Opération dénombrement
En novembre 2018, le ministère de l'Éducation (MEQ) a fait parvenir aux directions d'établissements scolaires un sondage, lequel visait à obtenir des informations quant au port de « symboles religieux » par les employés ainsi que le nombre et la nature de demandes d'accommodements pour des motifs religieux, linguistiques ou ethnoculturels. L'on cherchait à connaître le nombre exact d'enseignantes et d'enseignants portant des signes religieux. Les minorités religieuses, plus particulièrement les femmes musulmanes portant le voile, avaient ressenti un effet de stigmatisation à la suite de cette opération de dénombrement.
Discrimination à l'embauche, discrimination à l'emploi et droit au travail
Une clause de droits acquis vient restreindre, par son libellé, le droit de porter un signe religieux en précisant qu'il demeurera tant que la personne enseignante exercera la même fonction au sein de la même commission scolaire (aujourd'hui connue sous le nom de centre de services scolaires). Ainsi, une personne enseignante qui souhaiterait accéder à de nouvelles fonctions (par exemple, un poste de direction) ou aller travailler dans un autre centre de services scolaire perdrait ce droit. Or, du fait de sa mission, la FAE se doit de protéger tant le droit au travail que l'accès à ce dernier.
Pour des institutions laïques
Afin d'éviter toute confusion, tout amalgame ou toute désinformation, la FAE tient à rappeler qu'elle est en faveur de la laïcité de l'État et qu'elle dénonce et s'oppose à toutes les formes d'intégrisme ainsi que de prosélytisme.

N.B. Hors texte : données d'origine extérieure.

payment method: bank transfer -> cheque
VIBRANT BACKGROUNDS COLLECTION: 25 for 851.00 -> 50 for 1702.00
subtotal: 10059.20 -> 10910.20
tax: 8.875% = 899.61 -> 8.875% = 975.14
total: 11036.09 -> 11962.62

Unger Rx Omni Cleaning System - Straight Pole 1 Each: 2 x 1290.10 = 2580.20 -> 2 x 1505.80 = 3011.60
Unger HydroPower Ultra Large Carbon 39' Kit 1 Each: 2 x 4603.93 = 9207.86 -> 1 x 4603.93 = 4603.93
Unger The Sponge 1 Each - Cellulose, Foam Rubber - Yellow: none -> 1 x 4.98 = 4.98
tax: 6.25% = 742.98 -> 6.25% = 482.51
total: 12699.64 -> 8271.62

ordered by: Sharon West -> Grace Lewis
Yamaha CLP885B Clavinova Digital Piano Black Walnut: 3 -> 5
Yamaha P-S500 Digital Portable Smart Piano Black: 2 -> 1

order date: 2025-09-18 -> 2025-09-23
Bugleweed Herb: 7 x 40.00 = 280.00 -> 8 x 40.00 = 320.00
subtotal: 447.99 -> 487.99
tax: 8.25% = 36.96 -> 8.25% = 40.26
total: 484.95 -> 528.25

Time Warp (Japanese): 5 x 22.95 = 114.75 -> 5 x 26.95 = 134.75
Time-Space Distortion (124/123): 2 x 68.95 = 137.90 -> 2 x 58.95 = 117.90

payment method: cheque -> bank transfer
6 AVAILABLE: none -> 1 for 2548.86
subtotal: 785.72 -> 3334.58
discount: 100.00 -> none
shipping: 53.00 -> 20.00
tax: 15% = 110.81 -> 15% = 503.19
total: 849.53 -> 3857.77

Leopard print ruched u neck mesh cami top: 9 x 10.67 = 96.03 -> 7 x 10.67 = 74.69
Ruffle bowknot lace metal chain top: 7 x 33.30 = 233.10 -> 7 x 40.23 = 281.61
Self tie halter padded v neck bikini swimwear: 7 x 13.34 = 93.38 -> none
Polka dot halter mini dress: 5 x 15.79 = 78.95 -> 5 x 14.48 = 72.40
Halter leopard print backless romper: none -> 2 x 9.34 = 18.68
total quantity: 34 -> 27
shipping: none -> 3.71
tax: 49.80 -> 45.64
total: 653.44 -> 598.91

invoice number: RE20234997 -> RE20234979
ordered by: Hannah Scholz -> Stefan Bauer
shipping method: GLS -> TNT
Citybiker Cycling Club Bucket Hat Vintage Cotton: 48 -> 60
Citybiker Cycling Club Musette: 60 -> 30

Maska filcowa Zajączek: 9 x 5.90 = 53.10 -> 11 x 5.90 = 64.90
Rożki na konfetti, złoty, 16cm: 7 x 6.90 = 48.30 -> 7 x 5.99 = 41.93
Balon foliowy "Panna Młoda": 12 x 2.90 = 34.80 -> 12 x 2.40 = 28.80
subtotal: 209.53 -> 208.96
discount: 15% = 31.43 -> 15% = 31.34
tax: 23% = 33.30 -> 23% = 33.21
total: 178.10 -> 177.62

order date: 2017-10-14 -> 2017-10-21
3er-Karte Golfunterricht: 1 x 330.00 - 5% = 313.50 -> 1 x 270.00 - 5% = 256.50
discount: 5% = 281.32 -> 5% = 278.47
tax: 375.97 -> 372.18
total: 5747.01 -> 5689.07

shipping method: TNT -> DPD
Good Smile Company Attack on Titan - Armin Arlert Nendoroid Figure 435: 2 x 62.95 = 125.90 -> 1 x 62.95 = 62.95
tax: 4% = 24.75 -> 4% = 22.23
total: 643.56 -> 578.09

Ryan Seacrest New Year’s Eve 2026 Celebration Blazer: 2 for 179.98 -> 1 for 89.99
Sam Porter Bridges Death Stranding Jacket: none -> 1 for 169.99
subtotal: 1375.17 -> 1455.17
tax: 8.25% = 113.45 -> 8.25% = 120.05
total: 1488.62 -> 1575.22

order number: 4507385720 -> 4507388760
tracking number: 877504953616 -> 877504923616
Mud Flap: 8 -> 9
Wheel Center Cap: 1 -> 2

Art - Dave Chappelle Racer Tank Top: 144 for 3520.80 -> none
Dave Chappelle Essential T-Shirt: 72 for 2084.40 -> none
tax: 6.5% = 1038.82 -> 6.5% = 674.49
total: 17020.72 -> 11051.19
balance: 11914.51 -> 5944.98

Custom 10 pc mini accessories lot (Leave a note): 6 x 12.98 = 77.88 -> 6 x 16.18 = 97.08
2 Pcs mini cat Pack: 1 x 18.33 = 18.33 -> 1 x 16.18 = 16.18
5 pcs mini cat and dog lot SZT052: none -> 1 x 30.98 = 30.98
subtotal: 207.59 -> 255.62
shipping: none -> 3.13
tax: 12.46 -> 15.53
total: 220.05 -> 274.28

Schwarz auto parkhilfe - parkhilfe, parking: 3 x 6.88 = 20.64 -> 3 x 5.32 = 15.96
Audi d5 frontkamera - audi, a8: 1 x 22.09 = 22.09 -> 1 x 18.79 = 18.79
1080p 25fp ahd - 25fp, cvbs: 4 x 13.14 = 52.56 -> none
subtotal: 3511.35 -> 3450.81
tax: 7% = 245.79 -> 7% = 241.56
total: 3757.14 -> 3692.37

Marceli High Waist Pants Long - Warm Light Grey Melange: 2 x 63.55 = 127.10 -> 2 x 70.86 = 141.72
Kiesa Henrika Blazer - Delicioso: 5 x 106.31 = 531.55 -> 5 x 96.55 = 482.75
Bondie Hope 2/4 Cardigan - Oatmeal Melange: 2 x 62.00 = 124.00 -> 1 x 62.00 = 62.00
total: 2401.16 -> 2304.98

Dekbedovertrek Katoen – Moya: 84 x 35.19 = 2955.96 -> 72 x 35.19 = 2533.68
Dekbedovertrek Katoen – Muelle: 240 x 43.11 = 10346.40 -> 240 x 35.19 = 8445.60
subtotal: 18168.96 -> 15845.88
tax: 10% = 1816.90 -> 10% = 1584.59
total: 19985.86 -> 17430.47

Pour connaître l'historique de ce dossier, nous vous invitons à vous rendre dans la section qui y est consacrée sur notre site Internet au https://www.lafae.qc.ca/fae-laicite-faits.
À propos de la FAE
La FAE regroupe neuf syndicats qui représentent 65 000 enseignantes et enseignants du préscolaire, du primaire, du secondaire, de l'enseignement en milieu carcéral, de la formation professionnelle, de l'éducation des adultes et le personnel scolaire de l'École Peter Hall et du Centre académique Fournier, ainsi que 3 500 membres de l'Association de personnes retraitées de la FAE (APRFAE). Elle est présente dans les régions de Montréal, de la Capitale-Nationale, de Laval, de l'Outaouais, des Laurentides, de l'Estrie et de la Montérégie, où se situent les quatre plus grands pôles urbains du Québec.